Влетела заведующая библиотекой Сизикова. Затараторила:
– Опоздала? Борис Семеныч, как чувствуете? Эммочка! Накладную на Чехова обещала! Витя, здравствуй!
Сизикова замолчала. Она искала, что сказать еще, оглядывая присутствующих, но они тоже молчали. Заговаривать с заведующей библиотекой было опасно. Можно было попасть под лавину слов. Сизикова вздохнула и села.
Степенно вошел Сергей Николаевич. Сел в кресло и тихо поздоровался:
– Приветствую.
Потом подумал немного, встал и заговорил:
– Сегодня проснулся утром и что-то вдруг захотелось яичницы. Я взял три куска колбасы, обжарил с одной стороны, с другой. Потом вбил три яйца, с хлебом все съел…
Сизикова что-то проглотила и спросила:
– И что же вы почувствовали?
– Ничего такого особенного не почувствовал… Разве что вкусно было.
В коридоре загрохотало. Приближалась Кускова. Дверь дернулась, потом качнулась раз, другой… заходила…
Боровский поморщился и крикнул:
– В другую сторону!
Войдя, Кускова радостно спросила:
– Сбор полный?
– Трубниковой нет, – ответил худрук.
Но почти тут же пришла заместитель директора по кино Трубникова, все поднялись и подтянулись к дверям директорского кабинета. Коллектив выдвинул Бориса Семеновича вперед, и тот осторожно постучал в дверь. Вошли, словно гости к имениннику, не хватало разве что цветов… Церемонно потоптались, стали рассаживаться.
– Все? – спросил директор.
– Все, – ответила Сизикова и подалась вперед.
Была она похожа на бегуна перед стартом.
– Я собрал вас всех, – сказал директор и стал рыться в бумагах.

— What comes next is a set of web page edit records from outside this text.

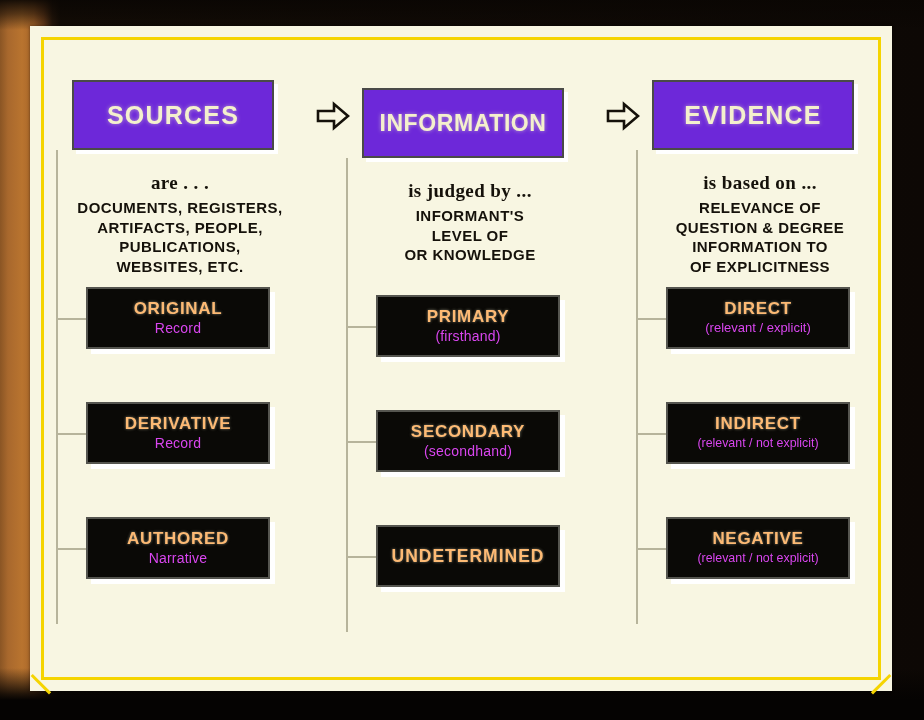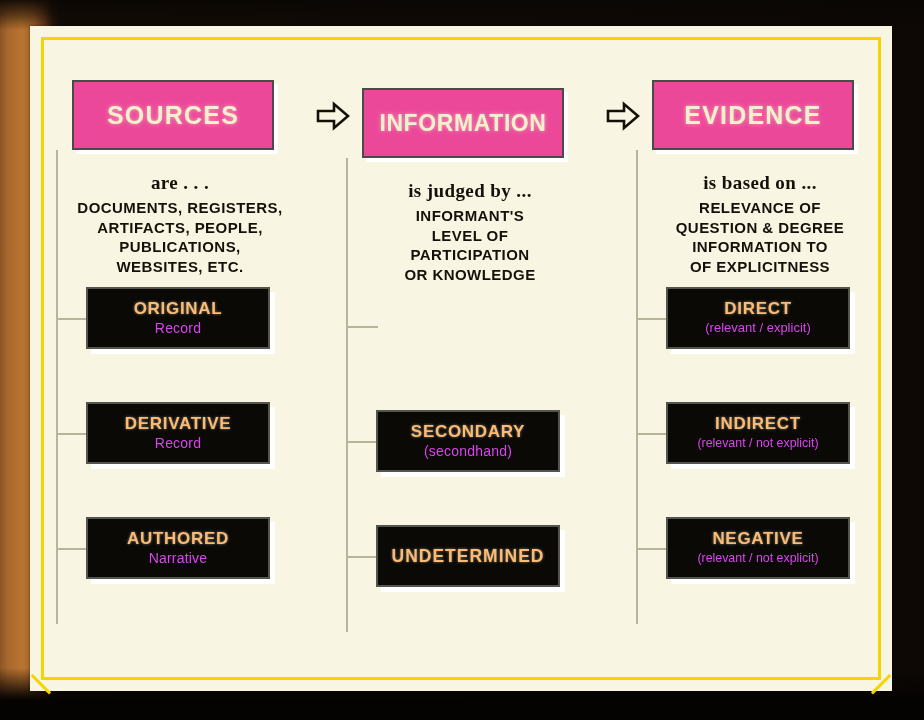"SOURCES" .header-box { background: #ec4899 -> #6d28d9 }
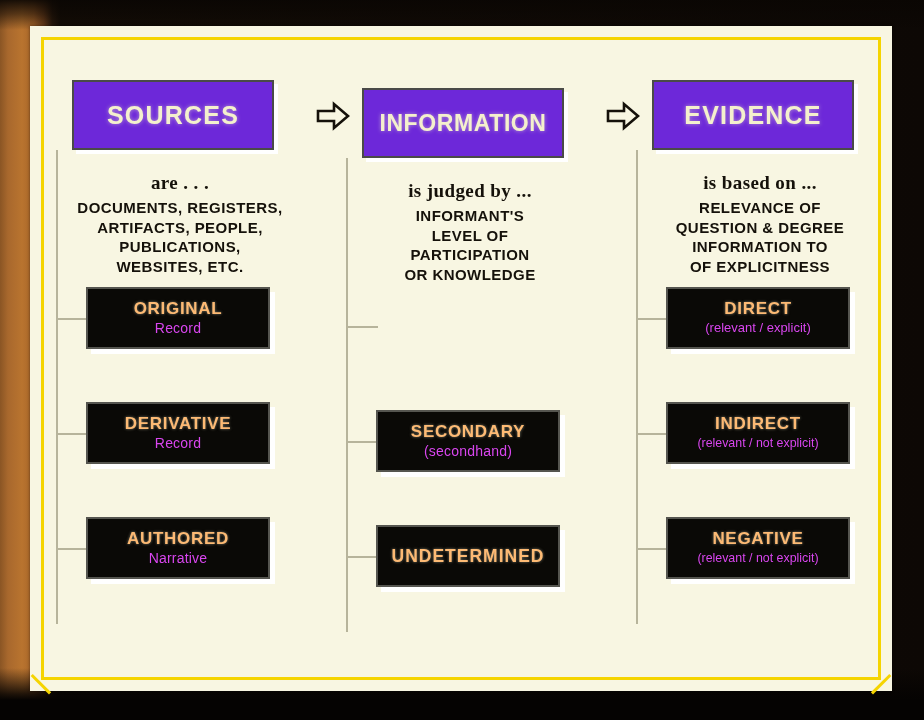"PARTICIPATION" div.line { html: <div>PARTICIPATION</div> -> none }
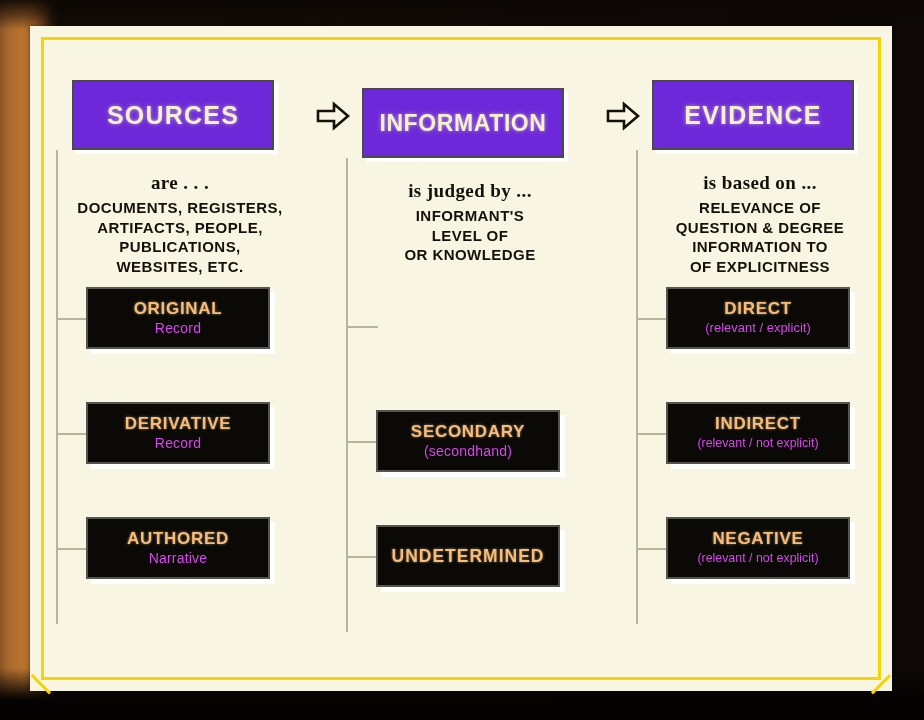"PRIMARY" div.item-box { html: none -> <div> <span>PRIMARY</span> <span>(firsthand)</span> </div> }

Сотрудники терпеливо ждали. Наконец он нашел какую-то бумажку, смял ее, выбросил в корзину и повторил:
– Я собрал вас всех…
«Чтобы сообщить», – подумал Сомов.
– Чтобы сообщить, – продолжал директор. – Мы взяли нового сотрудника. Сомова Виктора. Прошу загружать работой.
Сомов встал и поклонился.
– Очень приятно, – сказала Сизикова.
Сомов сел, а директор сказал:
– Нам, конечно, нужен не инженер с широкой специальностью, а специалист культуры, но от беды пришлось пойти и на такой шаг. Инструктор нам нужен.
«Он хочет меня оскорбить или здесь принято говорить правду? – подумал Сомов. – Я инженер-электрик! А не с широкой специальностью…»
– Переходим ко второму вопросу, – сказал директор. – Сорвано мероприятие детского сектора.
– Детский сектор на больничном, – проговорила Эмма.
– Очень плохо. Я повторяю, восемнадцатого числа было сорвано мероприятие детского сектора. Почему? Потому что некоторые сотрудники до сих пор разделяют обязанности на свои и чужие!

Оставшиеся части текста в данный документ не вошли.